Decision: ACCEPT NULL | Decision: REJECT NULL | ||
---|---|---|---|
Truth | TRUE | Correct \(1-\alpha\) | Type 1 Error \(\alpha\) |
Truth | FALSE | Type 2 Error \(\beta\) | Correct \(1-\beta\) |
- \(\alpha\) Type 1 Error: Observe difference when done exists, false positive, declaring something that is not there.
- \(\beta\) Type 2 Error: Failed to observe difference when one exists. Beta, false negative, failing to declare something that is.
- \(Power = 1-\beta\) “sensitivity”, how likely it is to differentiate an actual effect from one caused by chance.
Assumptions
- Independent
- Normally Distributed
- Same Variance
- Random Sample
Two-Tailed Example
First, before conversion it is a good idea to remember that adoption is a key metric before conversion. I have overlooked this little but of first importance metric, specifically on new product launches, charging ahead to the excitement of creating conversion metrics.
How is a conversion rate normally distributed, is not the outcomes binary? Yes, Yes they are. Thanks to the Central Limit Theorem, these Bernoulli distributions outcomes become normally distributed with the following standard deviation. For a great introductory course, see A/B Testing on Udacity.

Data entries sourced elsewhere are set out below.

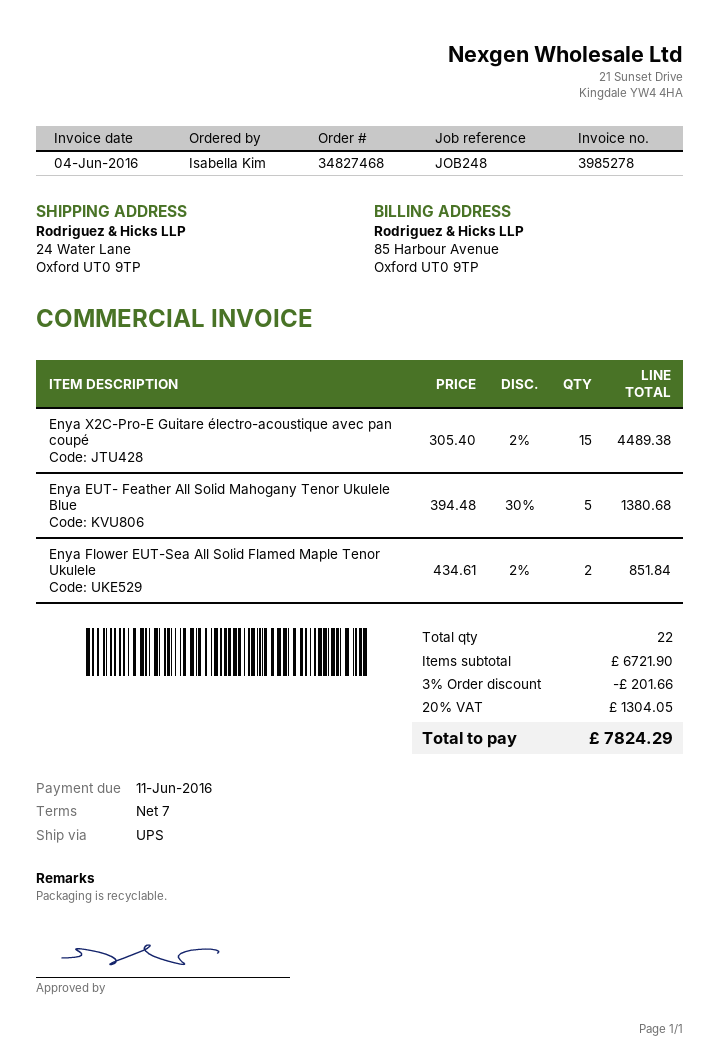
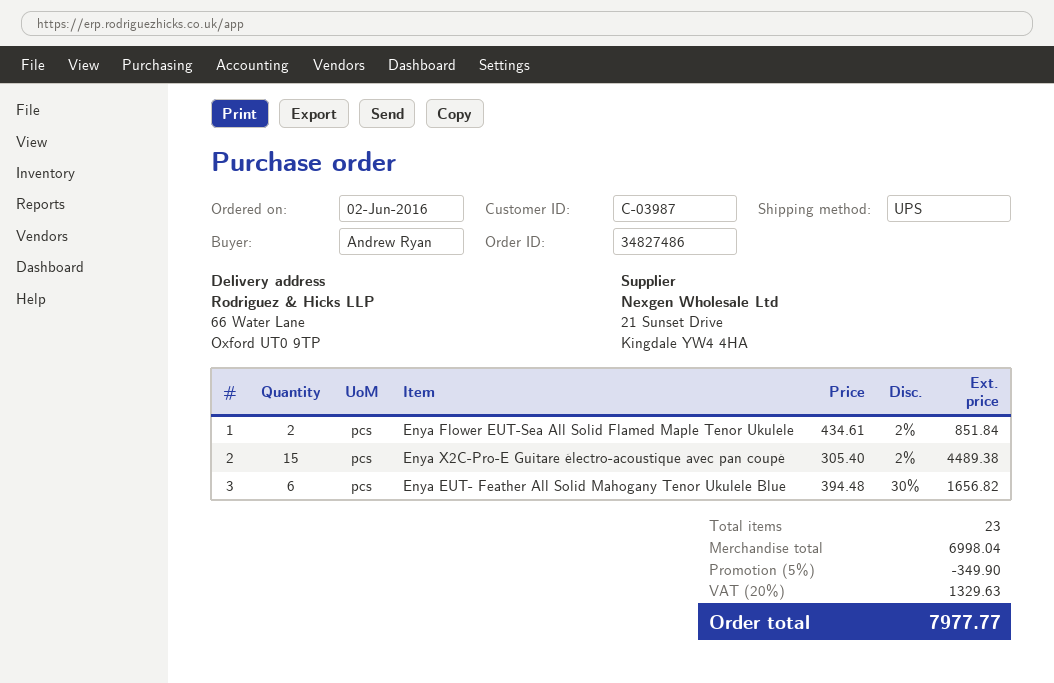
order number: 34827468 -> 34827486
ordered by: Isabella Kim -> Andrew Ryan
ship to: 24 Water Lane, Oxford UT0 9TP -> 66 Water Lane, Oxford UT0 9TP
Enya EUT- Feather All Solid Mahogany Tenor Ukulele Blue: 5 x 394.48 - 30% = 1380.68 -> 6 x 394.48 - 30% = 1656.82
total quantity: 22 -> 23
subtotal: 6721.90 -> 6998.04
discount: 3% = 201.66 -> 5% = 349.90
tax: 20% = 1304.05 -> 20% = 1329.63
total: 7824.29 -> 7977.77

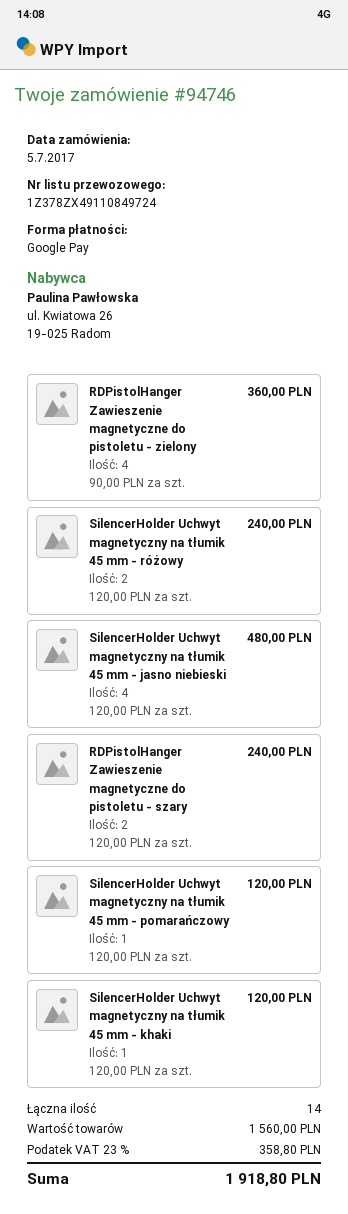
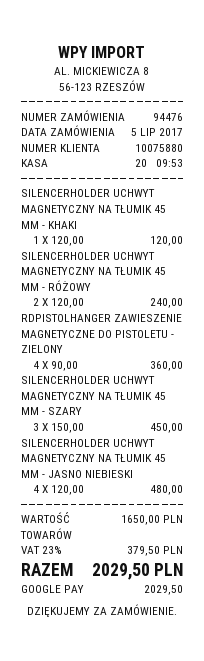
order number: 94746 -> 94476
RDPistolHanger Zawieszenie magnetyczne do pistoletu - szary: 2 x 120.00 = 240.00 -> none
SilencerHolder Uchwyt magnetyczny na tłumik 45 mm - pomarańczowy: 1 x 120.00 = 120.00 -> none
SILENCERHOLDER UCHWYT MAGNETYCZNY NA TŁUMIK 45 MM - SZARY: none -> 3 x 150.00 = 450.00
subtotal: 1560.00 -> 1650.00
tax: 23% = 358.80 -> 23% = 379.50
total: 1918.80 -> 2029.50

In this example, we will use a metric call click through probability, which is a Success / Failure type of distribution and then assume normality, after checking our assumptions, for statistical calculations.
Example Parameters
\(\begin{aligned} n_0 = 2000 \\ X_0= 150 \\ n_1 = 2000 \\ X_1 = 300 \\ \hat p_1 = \frac{X_1}{N_1} = \frac{300}{2000}=.15\\ \hat p_0 = \frac{X_0}{N_0} = \frac{150}{2000}=.075\\ \end{aligned}\)
Is it normal?
\(\begin{aligned} N{\hat p} > 5 \\ N(1-\hat p) > 5 \\ \end{aligned}\)
Find Confidence Interval for Null
Find Margin of Error from Standard Error and \(Z_{score}\) and calculate the Confidence Interval.
\[\begin{aligned} \sigma_0 = \sqrt{\frac{p_0(1-p_0)}{n_0}} \\ m = z\sigma_0\\ m = 1.96 * \sqrt{\frac{.075(1-.075)}{2000}}=.012 \\ .075 \pm .012 = (.063,.087) \\ \end{aligned}\]Pooled Standard Error
\[\begin{aligned} \hat p_{pool} = \frac{X_0 + X_1}{N_0+N_1}=.1125\\ SE_{pool} = \sqrt{\hat p_{pool}(1-\hat p_{pool})(\frac{1}{N_0}+\frac{1}{N_1})}\\ \hat d = p_1-p_0 = .15-.075 = .075 \\ SE_{pool} = \sqrt{.1125(1-.1125)(\frac{1}{2000}+\frac{1}{2000})}=.01\\ m = z\sigma_0 = 1.96 * .01 = .0196 \end{aligned}\]Result
- Since \(\hat d\) is larger than \(m\), we can reject the null hypothesis.
- Changed by at least 5.54% up to 9.46%.
- Note: Null is no difference and Alternative is that there is a difference.
We will leave it here with one question, is this practically significant for the business?
Possible Outcomes from A/B Tests
- Significant Statistically and Practically
- Neutral (less than practical significance) and not Statistically Significant
- Neutral (less than practical significance) and Statistically Significant
- Not enough power, repeat, could be positive or negative - repeat
- Best guess, but confidence interval could be zero- repeat
- Best guess, but CI not practically significant - repeat